§ WHAT TO PRODUCE
A single stretch of the material below is to be transcribed exactly, starting at the line with "[621,115,691,130] Teleports? ->" and ending after the line with "[621,562,701,573] Achivement ->".
[INPUT MATERIAL]
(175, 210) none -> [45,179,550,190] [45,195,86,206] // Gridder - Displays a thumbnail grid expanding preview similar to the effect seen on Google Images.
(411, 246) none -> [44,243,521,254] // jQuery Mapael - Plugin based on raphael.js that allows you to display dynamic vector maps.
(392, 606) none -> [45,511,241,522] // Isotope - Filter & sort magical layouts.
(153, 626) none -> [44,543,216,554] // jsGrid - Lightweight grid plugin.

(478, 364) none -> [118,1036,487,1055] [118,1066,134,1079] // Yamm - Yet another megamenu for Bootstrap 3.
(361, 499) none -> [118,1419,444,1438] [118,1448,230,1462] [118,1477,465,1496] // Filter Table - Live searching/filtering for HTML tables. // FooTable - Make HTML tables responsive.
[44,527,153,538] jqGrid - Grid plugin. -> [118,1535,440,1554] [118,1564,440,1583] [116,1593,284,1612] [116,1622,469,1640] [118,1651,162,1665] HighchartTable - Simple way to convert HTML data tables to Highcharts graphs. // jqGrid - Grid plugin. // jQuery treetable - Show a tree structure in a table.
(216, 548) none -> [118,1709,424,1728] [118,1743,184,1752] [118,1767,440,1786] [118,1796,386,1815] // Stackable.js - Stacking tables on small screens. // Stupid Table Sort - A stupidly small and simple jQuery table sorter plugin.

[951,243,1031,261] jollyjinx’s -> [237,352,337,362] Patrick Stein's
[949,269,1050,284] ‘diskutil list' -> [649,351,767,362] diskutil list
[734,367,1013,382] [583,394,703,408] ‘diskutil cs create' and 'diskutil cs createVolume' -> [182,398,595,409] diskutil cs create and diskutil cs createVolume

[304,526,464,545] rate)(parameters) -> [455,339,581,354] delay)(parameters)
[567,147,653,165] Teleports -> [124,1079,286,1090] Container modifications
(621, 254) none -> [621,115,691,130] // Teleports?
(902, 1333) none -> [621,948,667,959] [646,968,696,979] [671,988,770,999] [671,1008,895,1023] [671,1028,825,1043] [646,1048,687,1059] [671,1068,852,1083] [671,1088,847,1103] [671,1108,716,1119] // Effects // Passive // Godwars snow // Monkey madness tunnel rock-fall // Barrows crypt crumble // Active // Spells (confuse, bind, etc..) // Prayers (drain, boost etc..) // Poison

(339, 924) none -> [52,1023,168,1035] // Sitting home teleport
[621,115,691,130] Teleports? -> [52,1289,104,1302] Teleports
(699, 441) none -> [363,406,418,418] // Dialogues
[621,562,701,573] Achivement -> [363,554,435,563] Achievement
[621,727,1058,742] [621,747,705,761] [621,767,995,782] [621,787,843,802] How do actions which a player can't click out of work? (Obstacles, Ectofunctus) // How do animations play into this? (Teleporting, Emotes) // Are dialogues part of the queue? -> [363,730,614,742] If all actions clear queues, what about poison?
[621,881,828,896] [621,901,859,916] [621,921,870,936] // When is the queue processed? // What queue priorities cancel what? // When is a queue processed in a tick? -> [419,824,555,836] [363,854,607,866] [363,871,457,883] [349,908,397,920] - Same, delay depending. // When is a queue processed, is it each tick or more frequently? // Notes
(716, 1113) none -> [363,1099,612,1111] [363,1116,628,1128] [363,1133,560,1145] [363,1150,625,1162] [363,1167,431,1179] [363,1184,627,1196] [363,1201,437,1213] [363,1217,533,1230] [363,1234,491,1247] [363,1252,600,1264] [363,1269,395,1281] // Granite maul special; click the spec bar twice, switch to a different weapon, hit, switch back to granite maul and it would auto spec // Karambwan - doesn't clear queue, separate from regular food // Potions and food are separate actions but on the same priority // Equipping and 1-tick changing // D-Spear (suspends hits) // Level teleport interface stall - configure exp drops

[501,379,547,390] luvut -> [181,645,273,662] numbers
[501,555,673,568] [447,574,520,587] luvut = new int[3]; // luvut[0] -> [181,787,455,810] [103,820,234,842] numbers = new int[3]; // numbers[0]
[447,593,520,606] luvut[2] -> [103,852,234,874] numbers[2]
[/INPUT MATERIAL]
§ EXERCISE RESPONSE
[621,115,691,130] Teleports? -> [52,1289,104,1302] Teleports
(699, 441) none -> [363,406,418,418] // Dialogues
[621,562,701,573] Achivement -> [363,554,435,563] Achievement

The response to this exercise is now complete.